* [Required action] Please filter the data below down to the lines holding the string "Autodesk".

* [Entries provided]
+ + +

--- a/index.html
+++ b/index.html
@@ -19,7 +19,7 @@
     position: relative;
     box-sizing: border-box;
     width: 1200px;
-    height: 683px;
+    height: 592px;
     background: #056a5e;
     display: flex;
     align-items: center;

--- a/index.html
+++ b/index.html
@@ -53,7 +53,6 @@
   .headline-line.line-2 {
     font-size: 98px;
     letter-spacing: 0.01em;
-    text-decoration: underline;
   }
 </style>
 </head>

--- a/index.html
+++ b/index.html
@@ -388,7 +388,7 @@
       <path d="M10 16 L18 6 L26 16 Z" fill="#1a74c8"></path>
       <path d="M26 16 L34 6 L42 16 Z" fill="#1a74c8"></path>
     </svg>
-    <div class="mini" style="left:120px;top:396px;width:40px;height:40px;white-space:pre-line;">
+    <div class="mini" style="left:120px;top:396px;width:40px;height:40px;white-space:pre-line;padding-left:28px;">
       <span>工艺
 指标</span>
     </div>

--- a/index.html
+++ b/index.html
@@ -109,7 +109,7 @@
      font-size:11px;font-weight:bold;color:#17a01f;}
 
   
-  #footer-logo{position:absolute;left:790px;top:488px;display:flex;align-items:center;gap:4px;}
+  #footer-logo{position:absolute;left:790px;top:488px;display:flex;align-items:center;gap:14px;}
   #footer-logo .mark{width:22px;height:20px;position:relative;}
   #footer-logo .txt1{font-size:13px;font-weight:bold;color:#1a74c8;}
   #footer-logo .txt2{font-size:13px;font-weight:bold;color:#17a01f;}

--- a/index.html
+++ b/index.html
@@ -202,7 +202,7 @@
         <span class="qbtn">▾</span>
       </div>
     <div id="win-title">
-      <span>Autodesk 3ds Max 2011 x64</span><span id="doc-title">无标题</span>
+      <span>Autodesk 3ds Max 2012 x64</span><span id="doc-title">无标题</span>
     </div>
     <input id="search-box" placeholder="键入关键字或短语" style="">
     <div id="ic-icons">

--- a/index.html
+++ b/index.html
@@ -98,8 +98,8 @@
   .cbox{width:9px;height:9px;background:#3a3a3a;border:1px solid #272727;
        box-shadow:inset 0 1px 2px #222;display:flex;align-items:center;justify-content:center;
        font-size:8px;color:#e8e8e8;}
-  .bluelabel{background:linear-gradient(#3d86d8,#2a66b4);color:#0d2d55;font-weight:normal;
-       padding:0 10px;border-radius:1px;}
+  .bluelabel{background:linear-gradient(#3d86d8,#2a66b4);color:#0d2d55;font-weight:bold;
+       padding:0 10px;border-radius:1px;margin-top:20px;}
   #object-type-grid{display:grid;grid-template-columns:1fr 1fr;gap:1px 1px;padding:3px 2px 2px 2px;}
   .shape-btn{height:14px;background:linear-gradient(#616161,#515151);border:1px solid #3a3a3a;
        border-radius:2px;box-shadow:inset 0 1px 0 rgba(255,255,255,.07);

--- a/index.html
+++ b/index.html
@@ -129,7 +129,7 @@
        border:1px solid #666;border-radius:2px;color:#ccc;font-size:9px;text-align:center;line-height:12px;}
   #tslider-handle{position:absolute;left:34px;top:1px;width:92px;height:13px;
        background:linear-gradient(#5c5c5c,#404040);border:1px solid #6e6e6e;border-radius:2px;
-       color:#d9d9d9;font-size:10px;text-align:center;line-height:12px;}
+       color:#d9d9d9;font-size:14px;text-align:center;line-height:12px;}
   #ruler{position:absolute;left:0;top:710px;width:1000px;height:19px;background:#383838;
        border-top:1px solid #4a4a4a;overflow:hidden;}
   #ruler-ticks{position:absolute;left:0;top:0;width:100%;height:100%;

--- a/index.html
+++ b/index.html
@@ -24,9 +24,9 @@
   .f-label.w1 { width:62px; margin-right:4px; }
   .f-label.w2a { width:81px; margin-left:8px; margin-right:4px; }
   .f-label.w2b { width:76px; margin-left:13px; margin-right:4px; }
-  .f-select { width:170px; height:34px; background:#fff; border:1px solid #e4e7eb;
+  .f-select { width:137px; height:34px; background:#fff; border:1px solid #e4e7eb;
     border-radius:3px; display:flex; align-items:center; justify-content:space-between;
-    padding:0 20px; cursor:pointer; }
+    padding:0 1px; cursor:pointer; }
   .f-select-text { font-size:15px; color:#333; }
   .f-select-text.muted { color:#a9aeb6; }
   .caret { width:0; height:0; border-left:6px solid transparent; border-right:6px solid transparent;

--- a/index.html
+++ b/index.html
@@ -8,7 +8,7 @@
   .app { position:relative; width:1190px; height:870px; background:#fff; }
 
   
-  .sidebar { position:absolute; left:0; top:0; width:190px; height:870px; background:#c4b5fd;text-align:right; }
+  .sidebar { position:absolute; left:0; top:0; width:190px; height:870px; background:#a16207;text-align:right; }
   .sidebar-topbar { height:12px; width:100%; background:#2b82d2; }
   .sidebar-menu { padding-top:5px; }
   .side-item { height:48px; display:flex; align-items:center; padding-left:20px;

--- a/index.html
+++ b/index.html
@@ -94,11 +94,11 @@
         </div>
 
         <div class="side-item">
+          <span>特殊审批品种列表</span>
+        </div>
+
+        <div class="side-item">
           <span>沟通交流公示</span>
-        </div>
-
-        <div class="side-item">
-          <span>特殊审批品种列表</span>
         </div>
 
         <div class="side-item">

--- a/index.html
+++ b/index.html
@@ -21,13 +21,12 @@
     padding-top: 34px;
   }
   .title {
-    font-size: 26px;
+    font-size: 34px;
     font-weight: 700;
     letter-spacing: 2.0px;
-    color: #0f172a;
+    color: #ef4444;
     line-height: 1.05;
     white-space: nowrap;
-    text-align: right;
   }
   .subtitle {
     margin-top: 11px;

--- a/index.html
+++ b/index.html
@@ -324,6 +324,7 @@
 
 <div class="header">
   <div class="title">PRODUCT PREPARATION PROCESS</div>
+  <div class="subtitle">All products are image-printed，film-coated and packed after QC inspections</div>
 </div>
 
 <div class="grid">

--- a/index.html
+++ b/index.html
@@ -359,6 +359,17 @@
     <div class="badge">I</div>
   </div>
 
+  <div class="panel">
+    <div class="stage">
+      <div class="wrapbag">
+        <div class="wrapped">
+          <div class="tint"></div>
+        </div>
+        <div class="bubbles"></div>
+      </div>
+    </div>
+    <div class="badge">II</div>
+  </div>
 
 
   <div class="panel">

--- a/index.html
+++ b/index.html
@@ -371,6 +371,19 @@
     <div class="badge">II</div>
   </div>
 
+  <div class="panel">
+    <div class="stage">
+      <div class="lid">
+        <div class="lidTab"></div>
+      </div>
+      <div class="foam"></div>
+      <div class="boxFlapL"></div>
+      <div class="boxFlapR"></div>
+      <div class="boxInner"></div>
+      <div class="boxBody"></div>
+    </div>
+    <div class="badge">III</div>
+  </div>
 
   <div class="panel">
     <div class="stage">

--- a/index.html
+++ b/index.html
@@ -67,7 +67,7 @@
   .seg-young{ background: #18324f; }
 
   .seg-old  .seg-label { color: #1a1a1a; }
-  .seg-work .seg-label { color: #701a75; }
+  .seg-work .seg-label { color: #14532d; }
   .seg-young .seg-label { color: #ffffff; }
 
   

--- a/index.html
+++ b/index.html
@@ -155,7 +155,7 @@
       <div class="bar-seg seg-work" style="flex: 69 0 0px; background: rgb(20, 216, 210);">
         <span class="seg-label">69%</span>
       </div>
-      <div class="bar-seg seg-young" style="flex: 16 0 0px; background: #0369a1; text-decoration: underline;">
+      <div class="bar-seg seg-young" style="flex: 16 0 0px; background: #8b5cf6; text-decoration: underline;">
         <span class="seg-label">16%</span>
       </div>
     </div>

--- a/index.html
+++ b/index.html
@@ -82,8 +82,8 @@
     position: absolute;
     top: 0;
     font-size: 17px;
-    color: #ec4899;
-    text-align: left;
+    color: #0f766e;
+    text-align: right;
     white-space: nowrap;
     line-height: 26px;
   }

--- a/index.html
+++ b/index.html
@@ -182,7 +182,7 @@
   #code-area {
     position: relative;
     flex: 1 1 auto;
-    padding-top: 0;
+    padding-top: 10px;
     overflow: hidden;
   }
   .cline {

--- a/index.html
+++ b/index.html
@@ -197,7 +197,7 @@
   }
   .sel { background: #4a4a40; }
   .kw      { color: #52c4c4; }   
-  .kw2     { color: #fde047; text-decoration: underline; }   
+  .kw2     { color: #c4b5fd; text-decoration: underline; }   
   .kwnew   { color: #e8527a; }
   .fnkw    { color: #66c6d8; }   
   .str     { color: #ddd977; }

+ + +

* [Output of the exercise]
-      <span>Autodesk 3ds Max 2011 x64</span><span id="doc-title">无标题</span>
+      <span>Autodesk 3ds Max 2012 x64</span><span id="doc-title">无标题</span>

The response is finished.